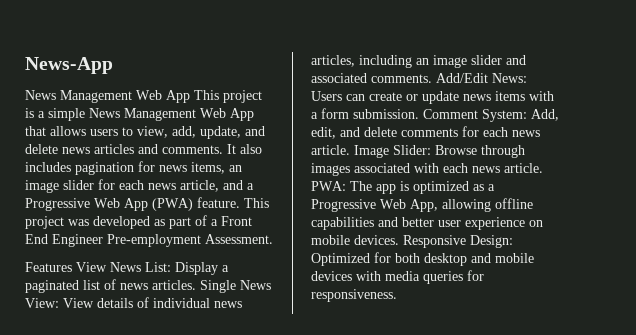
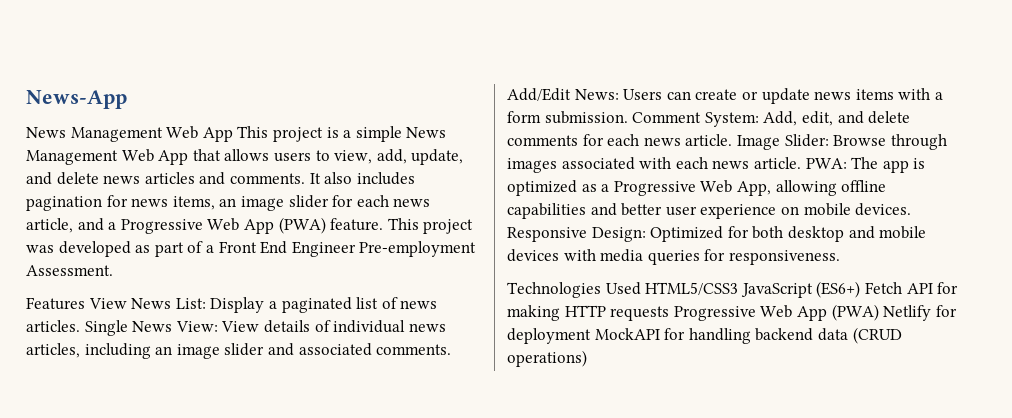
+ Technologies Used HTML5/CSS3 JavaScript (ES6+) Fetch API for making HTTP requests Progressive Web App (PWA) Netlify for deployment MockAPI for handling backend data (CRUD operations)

...

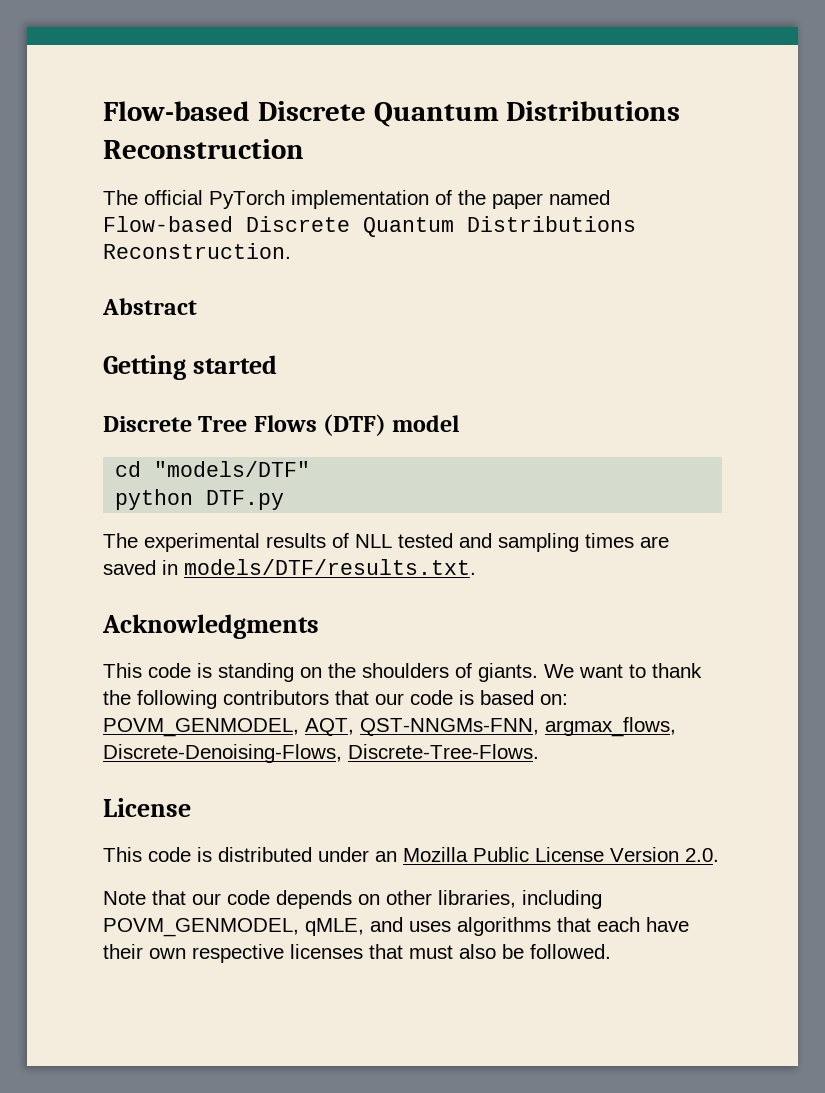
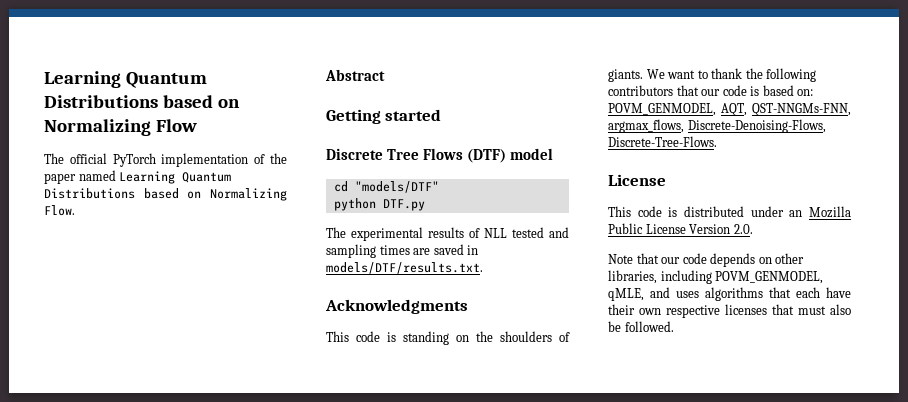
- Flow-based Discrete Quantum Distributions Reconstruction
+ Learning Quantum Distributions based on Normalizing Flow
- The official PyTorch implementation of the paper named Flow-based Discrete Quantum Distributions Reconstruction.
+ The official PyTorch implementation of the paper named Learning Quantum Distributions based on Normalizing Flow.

Problem to work on :: Your reply is to repeat, unchanged, the lines above running from the one with "- The official" up to and including the one with "on Normalizing Flow.".

The completed task ::
- The official PyTorch implementation of the paper named Flow-based Discrete Quantum Distributions Reconstruction.
+ The official PyTorch implementation of the paper named Learning Quantum Distributions based on Normalizing Flow.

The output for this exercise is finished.